— AIM OF THE TASK —
Only an exact copy of the records, from the line with "subtotal: 370.89 -> 426.87" through the last line, is wanted.

— STORED DATA —
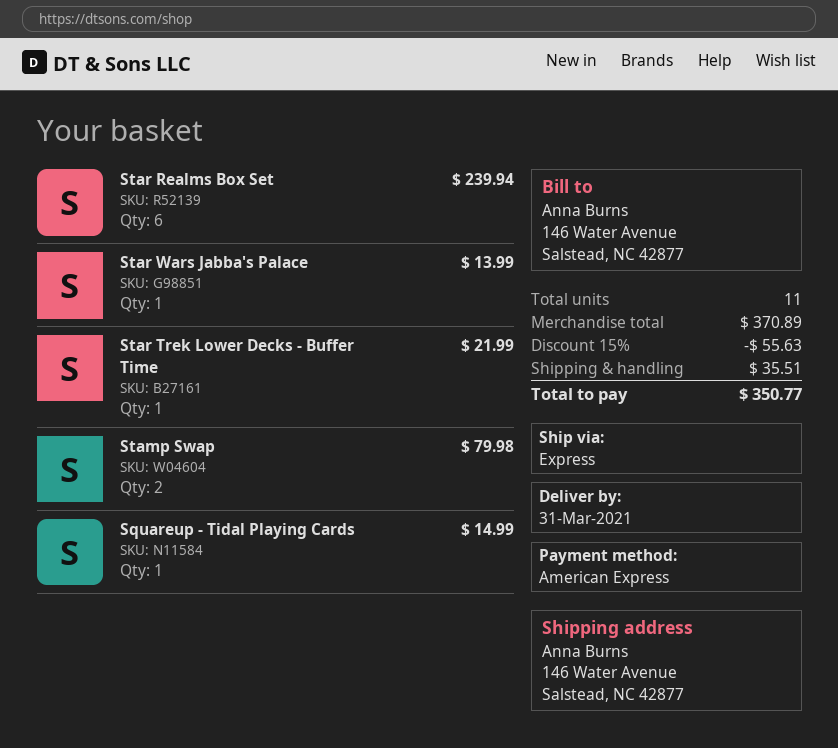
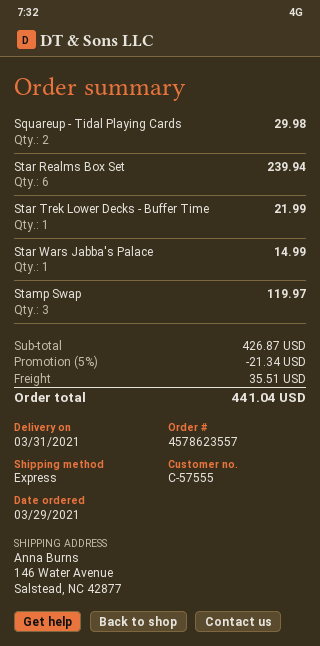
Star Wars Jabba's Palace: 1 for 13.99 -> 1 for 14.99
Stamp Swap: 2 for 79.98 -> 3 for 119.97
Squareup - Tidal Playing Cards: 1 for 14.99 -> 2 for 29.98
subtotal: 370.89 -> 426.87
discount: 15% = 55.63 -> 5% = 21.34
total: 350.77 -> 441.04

— SOLUTION FOR THIS TASK —
subtotal: 370.89 -> 426.87
discount: 15% = 55.63 -> 5% = 21.34
total: 350.77 -> 441.04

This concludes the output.